## [WHAT IS NEEDED]
The lines below, from the one holding "10/2015: 915642 -> 918106" through the final line, are to be copied exactly, with no other lines and no pictures.

......

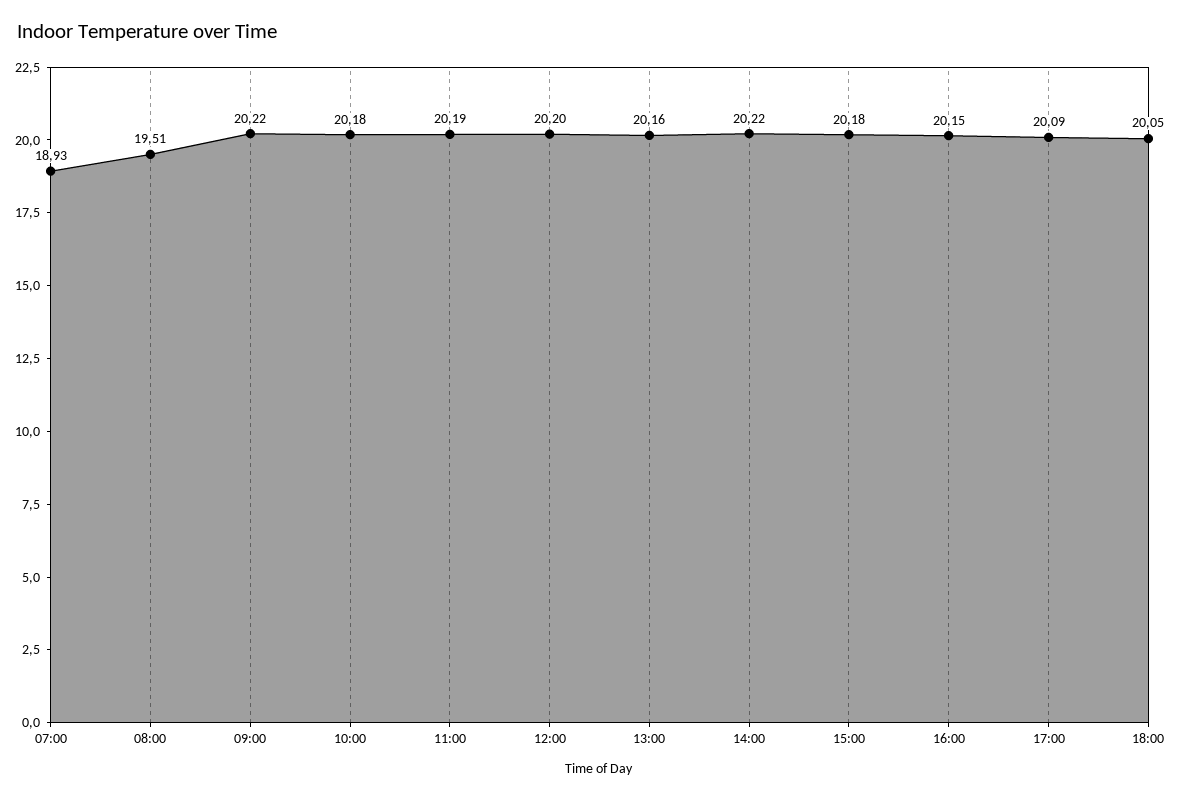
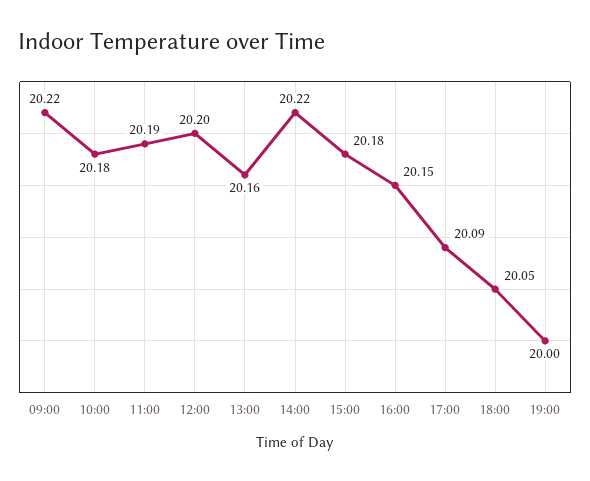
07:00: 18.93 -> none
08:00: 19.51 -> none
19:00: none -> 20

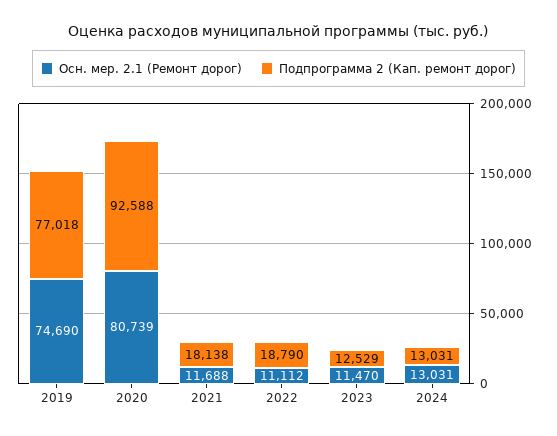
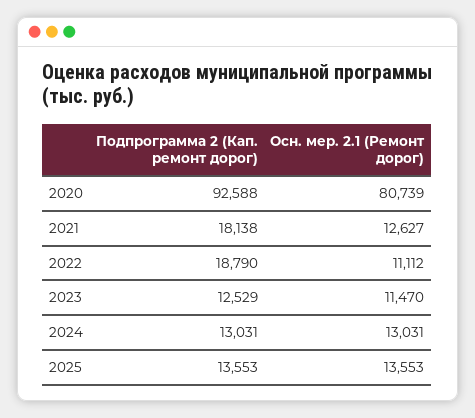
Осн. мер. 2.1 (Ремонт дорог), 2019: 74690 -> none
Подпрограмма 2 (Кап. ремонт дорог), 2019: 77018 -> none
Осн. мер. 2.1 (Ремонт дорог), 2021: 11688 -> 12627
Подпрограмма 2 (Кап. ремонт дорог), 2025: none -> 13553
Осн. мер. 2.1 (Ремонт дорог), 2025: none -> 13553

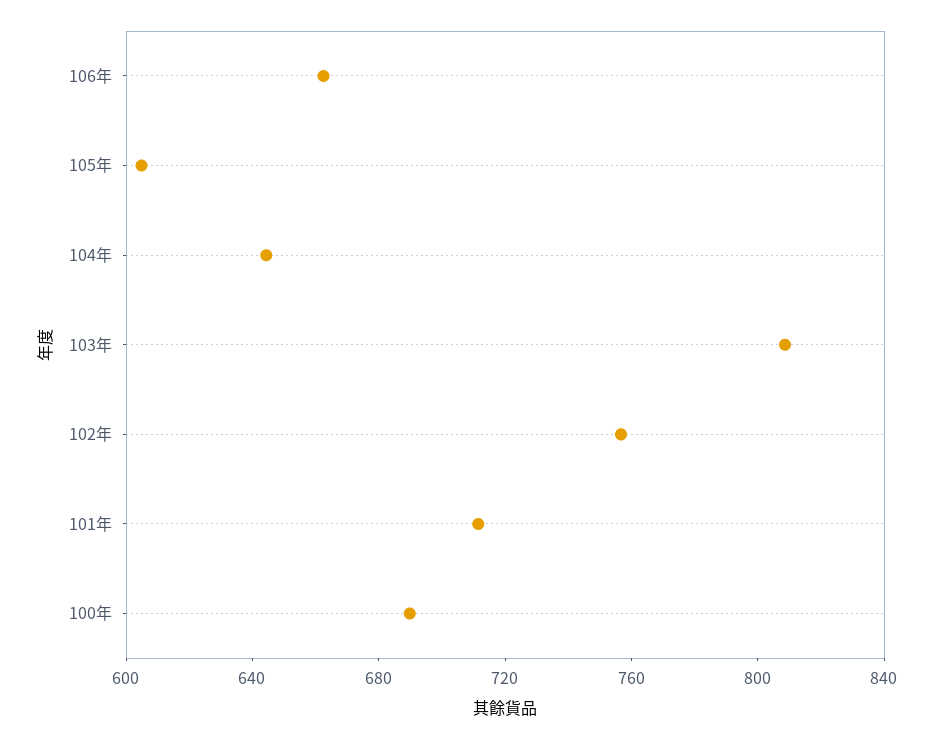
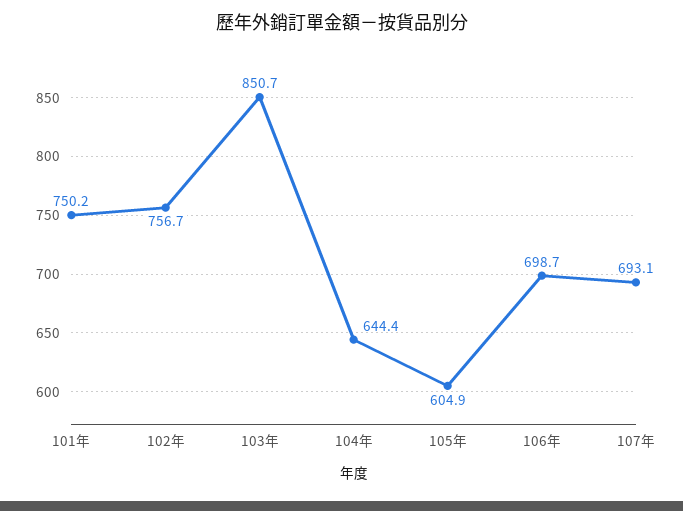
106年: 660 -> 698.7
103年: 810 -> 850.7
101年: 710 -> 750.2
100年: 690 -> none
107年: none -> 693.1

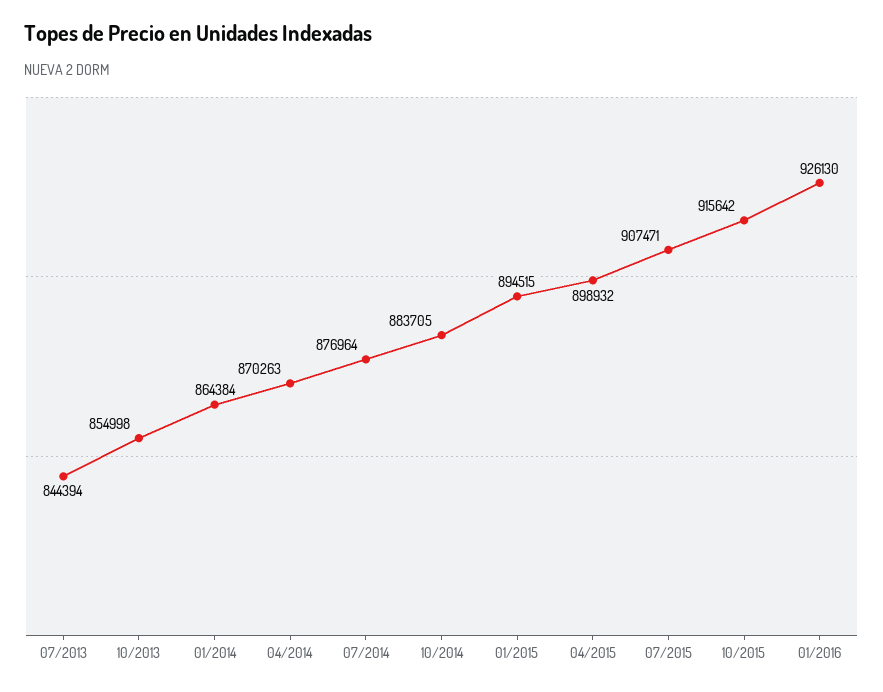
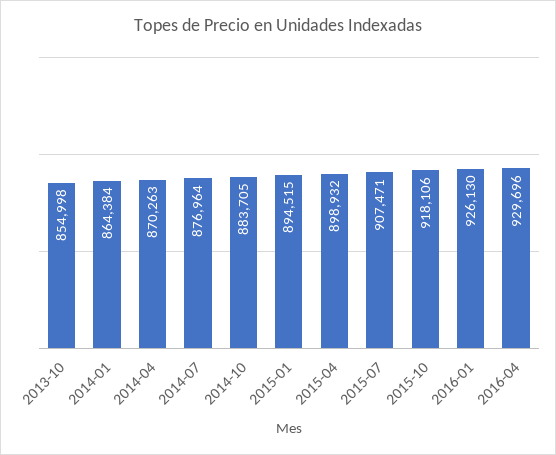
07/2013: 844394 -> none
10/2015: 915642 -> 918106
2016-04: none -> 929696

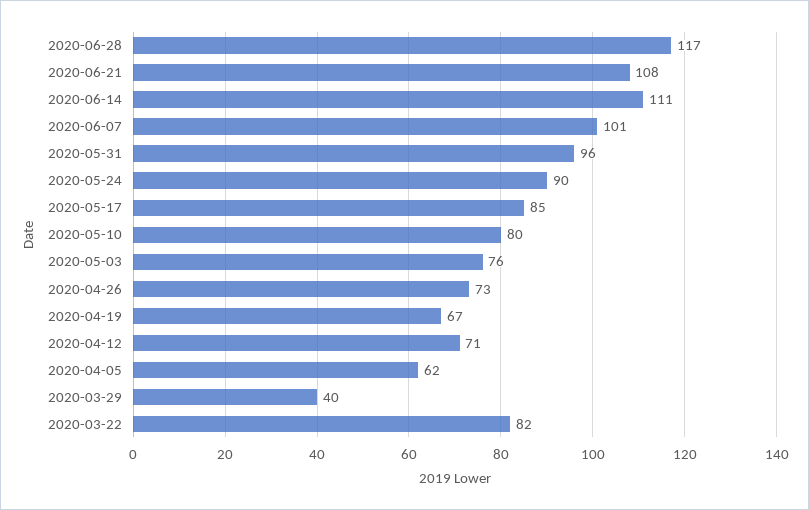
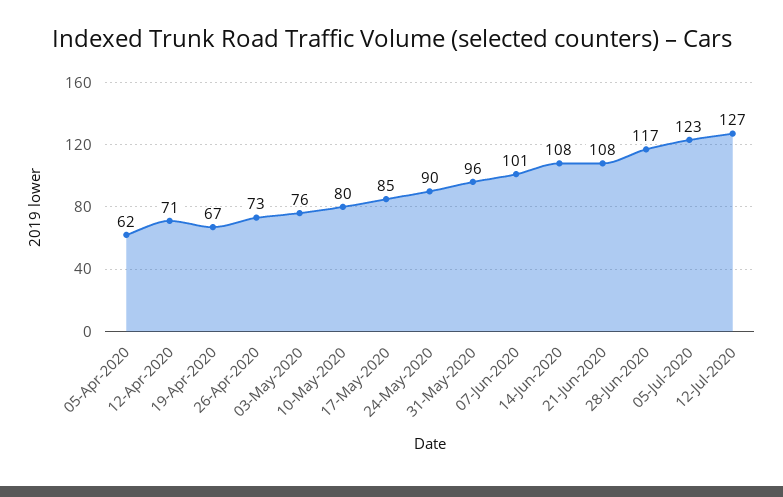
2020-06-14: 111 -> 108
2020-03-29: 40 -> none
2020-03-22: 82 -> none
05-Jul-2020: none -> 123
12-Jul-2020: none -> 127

......

## [OUTPUT FOR THIS EXERCISE]
10/2015: 915642 -> 918106
2016-04: none -> 929696

2020-06-14: 111 -> 108
2020-03-29: 40 -> none
2020-03-22: 82 -> none
05-Jul-2020: none -> 123
12-Jul-2020: none -> 127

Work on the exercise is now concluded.